Claire had one foot in Xander’s car when she remembered something. “Eddie?”
“Yeah?”
“You never told us what you were seeing. In your dream about me?”
He didn’t say anything for a minute. Then he walked back toward them, stopping when he was right in front of Claire.
He sighed, his eyes dark with regret. “The Houngan was bleeding you. And your blood was being used to kill the others.”
TWENTY-FIVE
Claire had dinner with her parents and then went upstairs. She tried to read, but her eyes skimmed over the words, her brain absorbing nothing. She read the same page four times before she gave up and set the book aside.
She lay in the dark, staring at the ceiling and thinking about Marie. The letters left no doubt that at least one version of the Cold Blood spell had been hers.
And yet she’d hidden it well.
Other than rumors, no one had even heard of it. If Therese couldn’t find anything out through her mysterious “unconventional channels,” the firstborns were in serious trouble.
Claire turned over the possibilities in her mind, grasping at anything that might give them answers. Anywhere the spell might be recorded.
But she came up empty, and after what seemed like forever, she finally got up and walked across the room. She searched the floor around her desk and armoire until she caught a flash of red peeking out from under the wardrobe.
Bending down, she picked up the gris-gris bag she’d thrown across the floor a couple of nights before. She lifted it to her nose, the scent of sage and verbena and the underlying smell of the Solomon’s seal chips still strong.
She took it back to her bed and put it under her pillow. Then she lay down, recalling the words to the Insight spell and murmuring them into the darkness.
Claire moved through the hall, not of her usual house, but of another, smaller home that felt welcoming even though it was unfamiliar.
Candles flickered from the sconces on the wall, frankincense heavy in the air. She followed the smell, coming to a small room off the main hall. Soft golden light reached to her from within. She stepped into the room.
The first thing she noticed was the altar on top of a table in the corner. Candles of every color and several wax dolls sat atop a fringed cloth as the smoke from a stick of incense coiled into the air. The plaster walls were cracked in places, but the room was comfortable and warm with flames emanating heat from the fireplace.
The rustling of paper forced Claire’s attention to the writing table against the wall. A woman sat there, long black braids snaking down her back as she bent her head to something on the desk, her hand moving swiftly back and forth. She muttered softly as she wrote.
Claire moved closer, aware that she was dreaming and would not be seen.

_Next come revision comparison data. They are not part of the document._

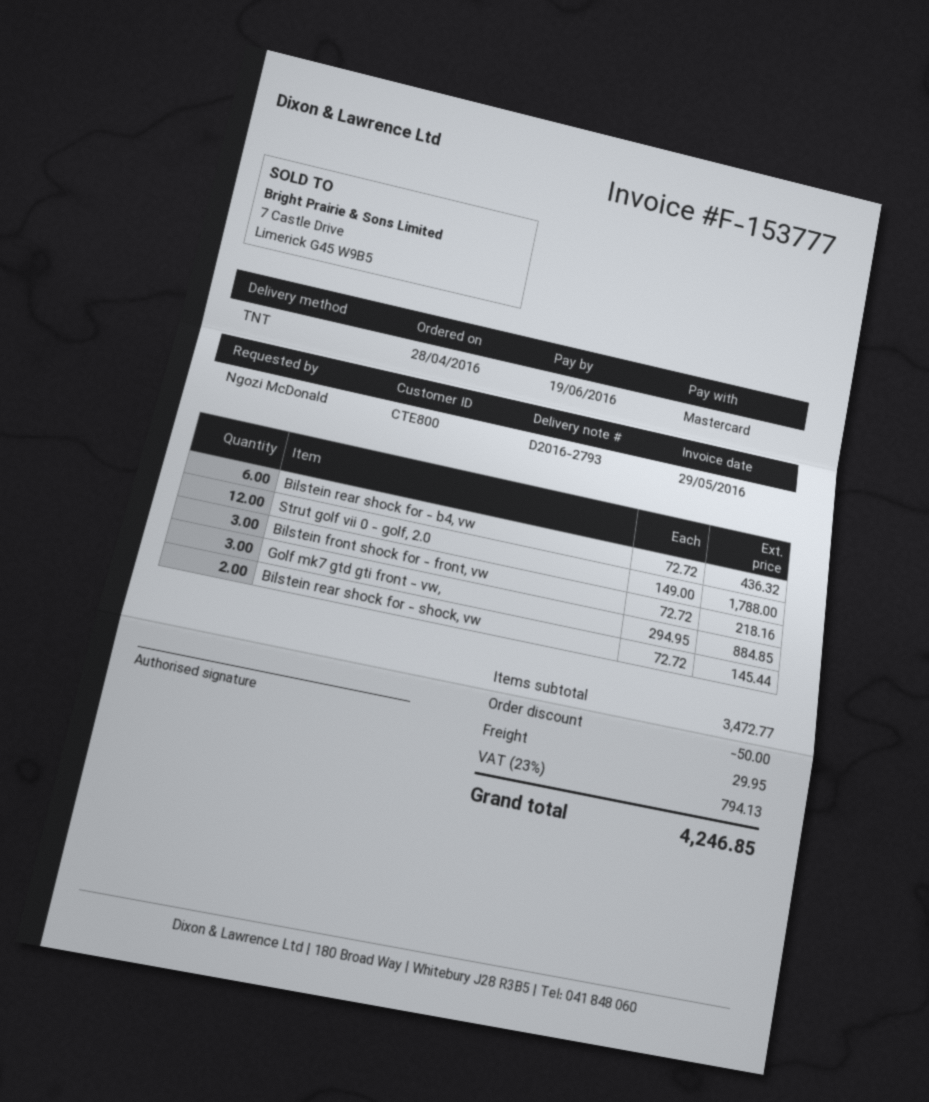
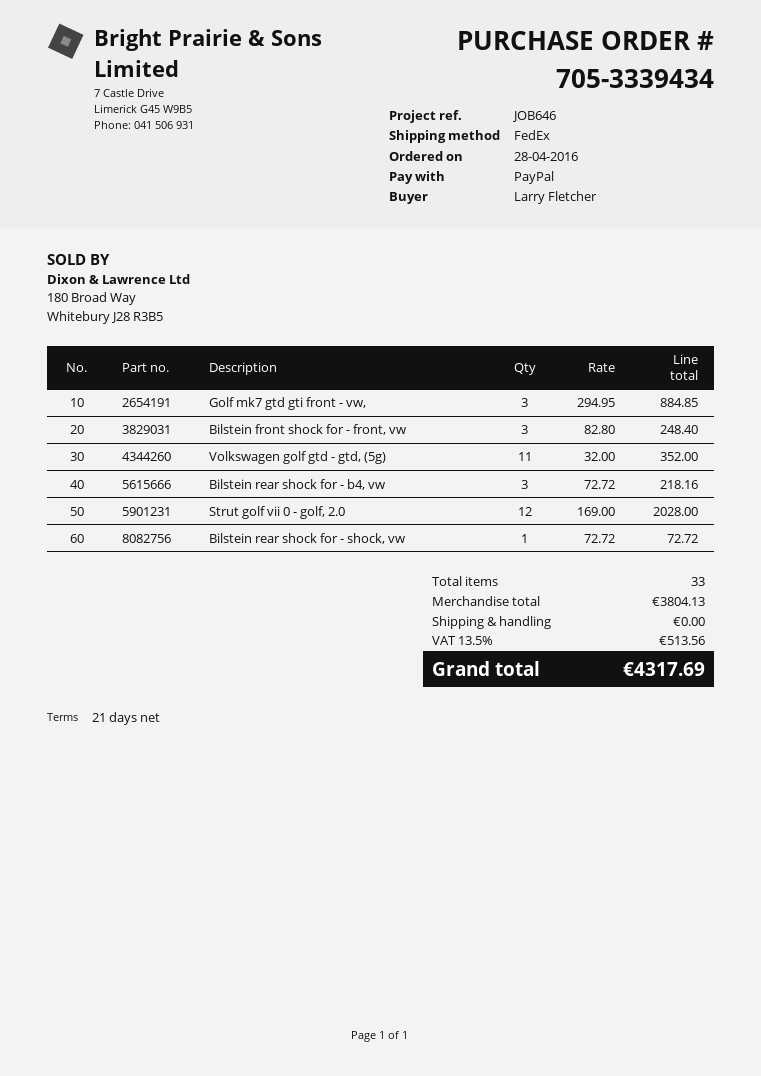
ordered by: Ngozi McDonald -> Larry Fletcher
payment method: Mastercard -> PayPal
shipping method: TNT -> FedEx
Bilstein rear shock for - b4, vw: 6 x 72.72 = 436.32 -> 3 x 72.72 = 218.16
Strut golf vii 0 - golf, 2.0: 12 x 149.00 = 1788.00 -> 12 x 169.00 = 2028.00
Bilstein front shock for - front, vw: 3 x 72.72 = 218.16 -> 3 x 82.80 = 248.40
Bilstein rear shock for - shock, vw: 2 x 72.72 = 145.44 -> 1 x 72.72 = 72.72
Volkswagen golf gtd - gtd, (5g): none -> 11 x 32.00 = 352.00
subtotal: 3472.77 -> 3804.13
discount: 50.00 -> none
shipping: 29.95 -> 0.00
tax: 23% = 794.13 -> 13.5% = 513.56
total: 4246.85 -> 4317.69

As soon as she looked over the woman’s shoulder, she understood. The woman was writing not on paper, but in a book. Claire recognized the script, both from the letters they’d found and the spell book that felt more familiar than ever.
It was her great-great-grandmother Marie.

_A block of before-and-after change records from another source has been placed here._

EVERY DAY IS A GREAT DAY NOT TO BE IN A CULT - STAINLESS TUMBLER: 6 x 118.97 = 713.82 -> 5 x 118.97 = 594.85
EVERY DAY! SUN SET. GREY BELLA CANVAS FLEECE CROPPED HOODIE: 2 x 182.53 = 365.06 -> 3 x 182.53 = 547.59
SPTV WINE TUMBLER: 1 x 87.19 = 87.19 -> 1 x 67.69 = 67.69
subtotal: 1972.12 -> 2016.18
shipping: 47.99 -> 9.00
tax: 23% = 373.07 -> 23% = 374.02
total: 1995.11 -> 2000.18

She finished her writing with a flourish and stood, leaving the book open on the writing table as she crossed to the altar. Claire caught a glimpse of the page on which she’d been writing.
A Plea to the Loas
Claire wanted to finish reading what was on the page, but Marie commanded her attention as she picked up a chunky dish on top of the altar. She began choosing things from the table, throwing them into the dish so quickly that Claire could barely follow her movements.
She ground the ingredients together before lifting a tiny carafe and tipping it over the stone bowl. A stream of glistening oil poured into the mixture. Marie again mixed everything together before turning to a pewter pitcher, pouring a clear liquid from it into the dish.
When she’d again mixed everything together, she picked a brush up from the table and carried it, together with the stone bowl, back to the writing table.
She sat down and began brushing the mixture over the script. Claire watched in fascination as the words began to fade. Marie was still brushing toward the bottom of the page when the top half disappeared completely.
By the time she leaned back to survey her work, the entire page was blank.